The great thing, from a teacher’s perspective, is that you can stand in the student’s vantage point (and raise or lower your eyes to the student’s eye level) and you will be seeing the drawing in the exact same way as the student. This allows you to take measurements and point out to the student things in the drawing that need to be fixed. When the student returns the vantage point, they can repeat those measurements themselves and make the corrections you’ve pointed out.
There is something interesting and fascinating that happens when a teacher points out to a student aspects of the drawing that could be fixed. I’ve experienced this as a student, myself, and as the teacher. When I worked on a drawing for an extended amount of time in one session, usually many hours, my mind became used to the drawing as is, and I had a hard time seeing or finding the problems. Having a teacher come along and point out things to correct would snap me out of that perspective and into a fresh one where the problems were apparent. As a teacher, I’ve seen students, many times, work on a drawing to a point where they quite literally could not see what to do next. Taking the time to give a solid critique and a list of things to re-measure and correct would snap them out of that perspective and help the take the drawing further.
Third strength of the sight-size method: Versatility
The third main strength of the sight-size method is its versatility and usefulness in different types of art projects. While it is great for really long and intense academic cast drawings, it can also be used for other artistic tasks such as still-life painting, portrait drawing and painting, and multi-session figure drawing and painting. Personally, I may not apply the same level of effort into setting things up each time, as I would for a really extended work of art, but it is useful for setup and to get the process going. Or, for example, take portrait drawing or painting.
When I start a multi-session portrait drawing, I may take the time to take a solid series of sight-size measurements at the start of the drawing primarily so that it’s easy for me to get the model back into the exact same position after each break and for the next session. With this in place, I then proceed with the drawing and rely mostly on comparative measurements.
Limits of the sight-size method
While the sight-size method is a great tool in for particular applications, there are many other types of drawing and painting that the versatile artist should not neglect. With the overhead of all the setup, the method is not useful for quick sketches, or most group drawing situations (where everyone is in chairs). In my opinion, a versatile artist should spend time drawing outdoors, in both urban and rural settings. It’s an art, in itself, to sketch and capture a city scene or a country scene, relatively quickly and in one session.
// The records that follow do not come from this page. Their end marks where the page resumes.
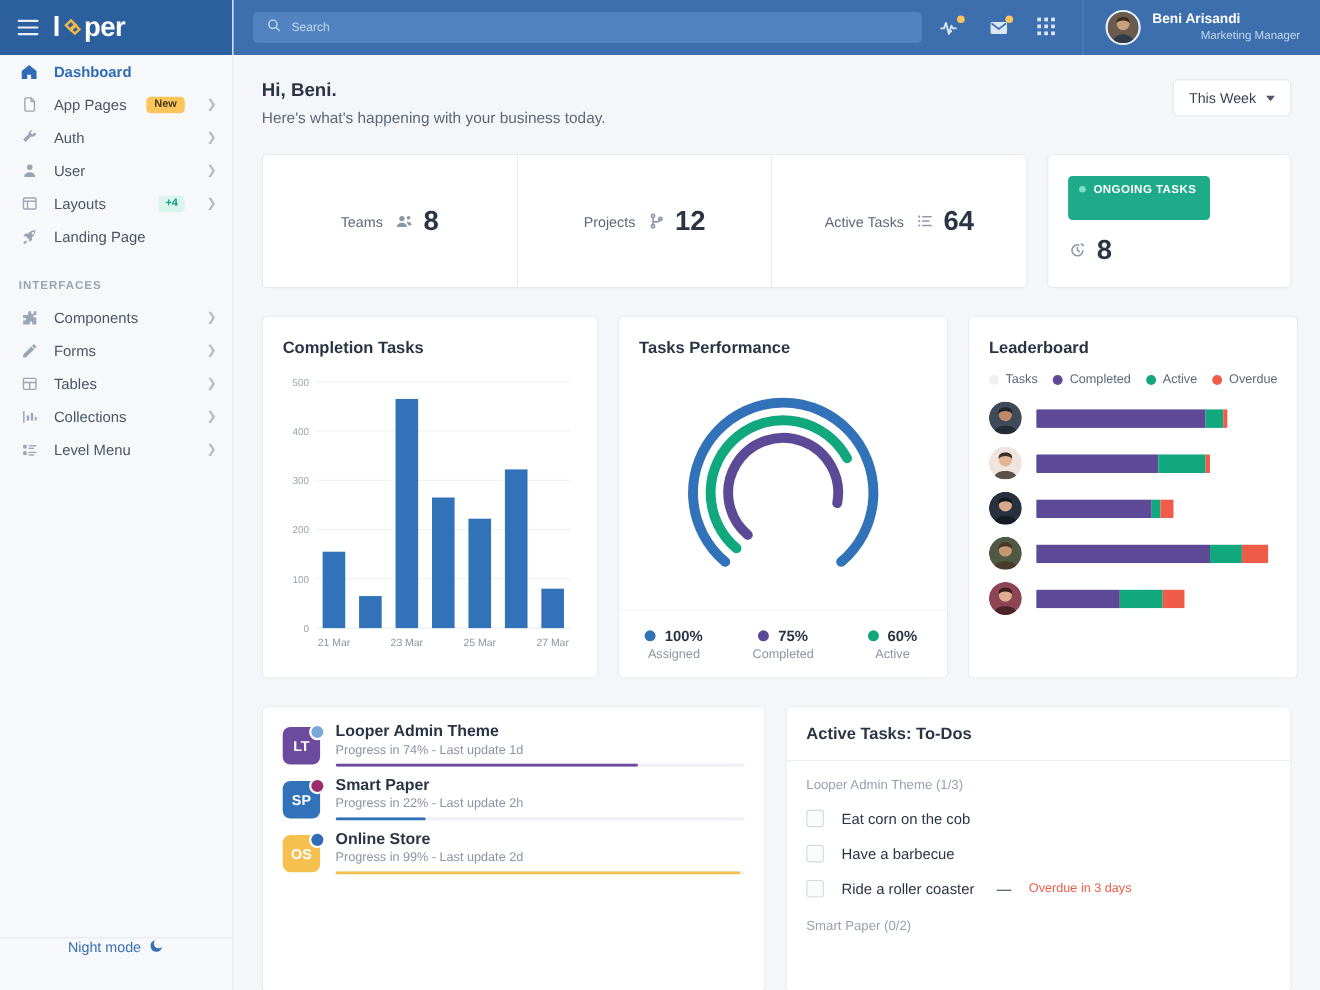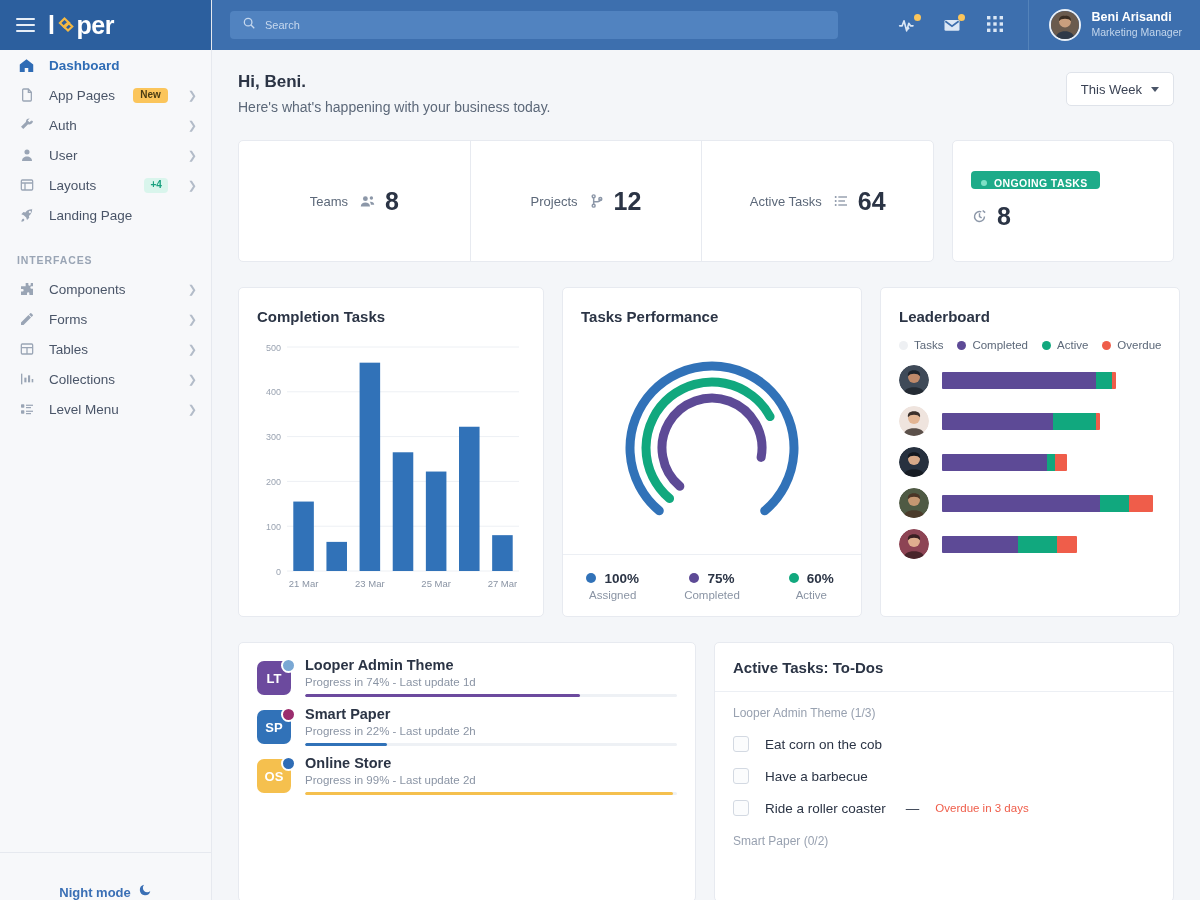--- a/index.html
+++ b/index.html
@@ -87,7 +87,7 @@
     border: 2px solid #e9f0f8; flex: 0 0 32px;
   }
   .pname { font-size: 12.5px; font-weight: bold; color: #ffffff; line-height: 1.25; }
-  .prole { font-size: 10.5px; color: #c3d6ec; line-height: 1.3; }
+  .prole { font-size: 10.5px; color: #c3d6ec; line-height: 1.3; margin-left: 44px; }
 
   .content { flex: 1 1 auto; padding: 22px 26px 0 26px; overflow: hidden; }
 

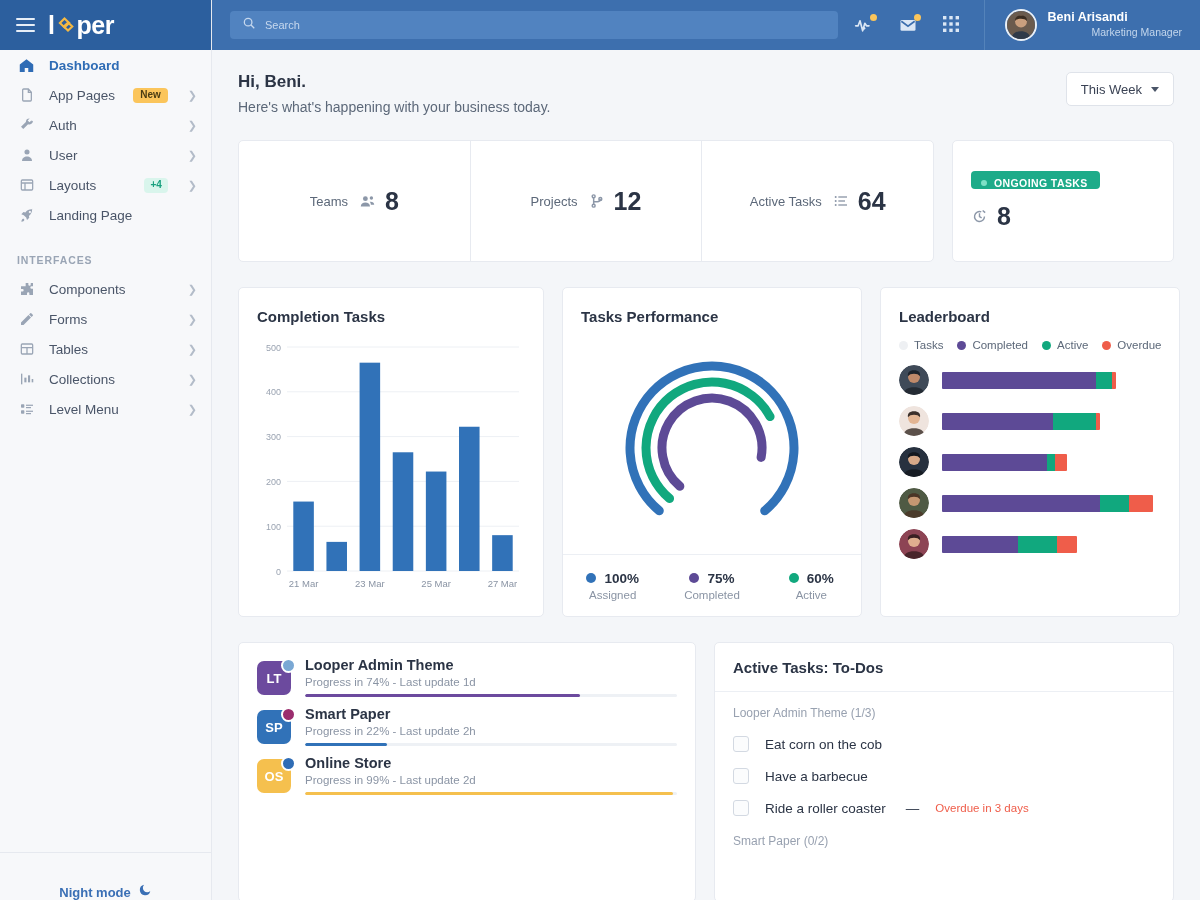--- a/index.html
+++ b/index.html
@@ -114,7 +114,7 @@
   .stats-side { width: 222px; flex: 0 0 222px; height: 122px; display: flex; flex-direction: column; justify-content: center; padding-left: 18px; gap: 13px; }
   .ongoing-badge {
     align-self: flex-start; background: #1dab89; color: #fff; font-size: 10.5px; font-weight: bold;
-    letter-spacing: .4px; border-radius: 4px; padding: 6px 12px 0 10px;
+    letter-spacing: .4px; border-radius: 4px; padding: 6px 12px 22px 10px;
     display: flex; align-items: center; gap: 7px;
   }
   .ongoing-badge .bdot { width: 6px; height: 6px; border-radius: 50%; background: #7fe0c6; }

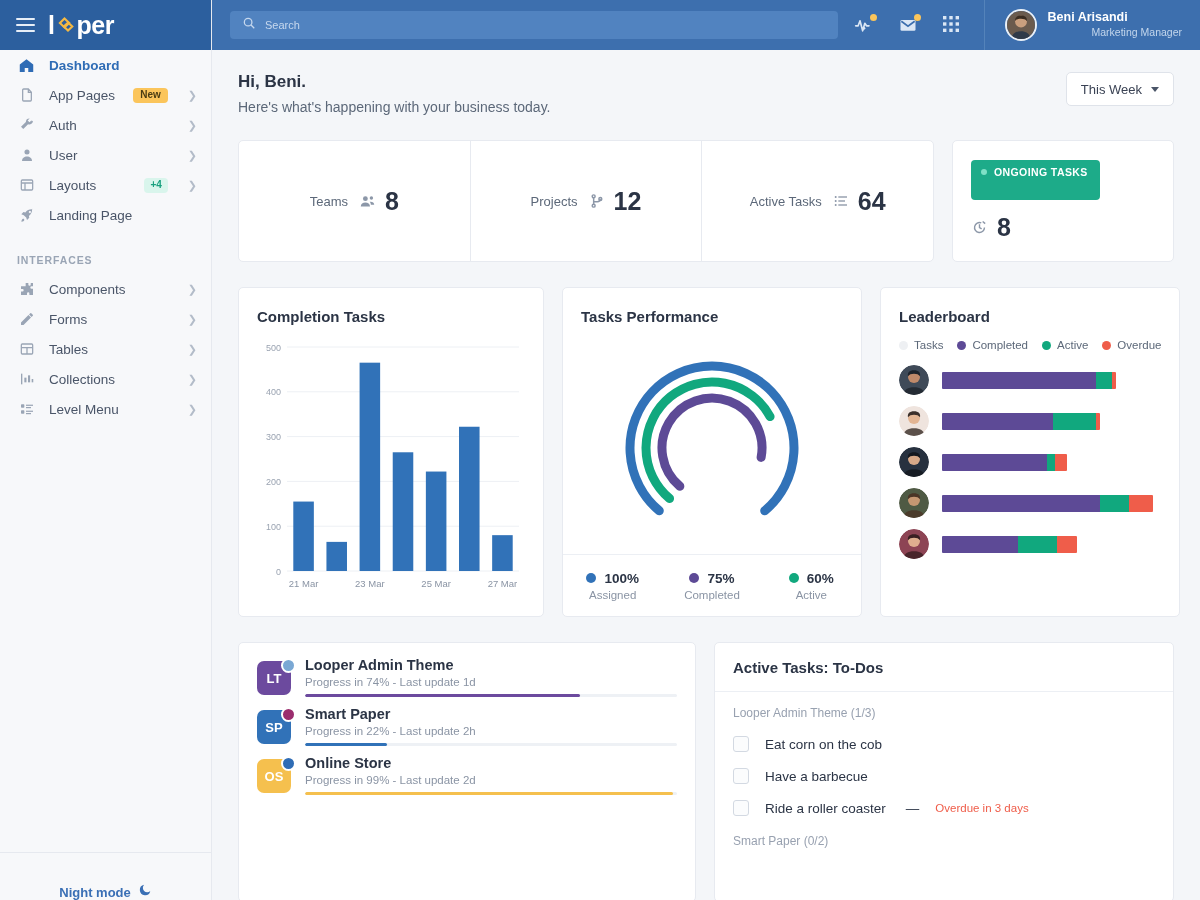--- a/index.html
+++ b/index.html
@@ -57,8 +57,8 @@
   .sidebar-footer {
     position: absolute; left: 0; right: 0; bottom: 0; height: 48px;
     border-top: 1px solid #e6e9ef;
-    display: flex; align-items: flex-end; justify-content: center; gap: 7px;
-    font-size: 13px; font-weight: bold; color: #3a6fb5; cursor: pointer;
+    display: flex; align-items: flex-start; justify-content: center; gap: 7px;
+    font-size: 13px; font-weight: normal; color: #3a6fb5; cursor: pointer;
   }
With regard to figurative drawing and painting, while the sight-size method is very useful for these, to gain competence in these disciplines requires study in completely different bodies of knowledge. There is a lot to learn, independent of the sight-size method, about drawing heads, placement of features and proportions. The study of artistic anatomy, additionally, is its own important subject. And finally, a versatile artist should also be able to draw from imagination. Drawing from imagination is the exact inverse of drawing from real life, and I believe it is a great skill to cultivate as it forces the mind to pay attention to retaining visual imagery, for use in imagined scenes.
In summary, the sight-size method is a great tool in certain contexts and for particular purposes. It’s not the only tool or mode of drawing you should rely on in learning to draw, but when used appropriately, it can definitely help develop your skill at creating realistic art.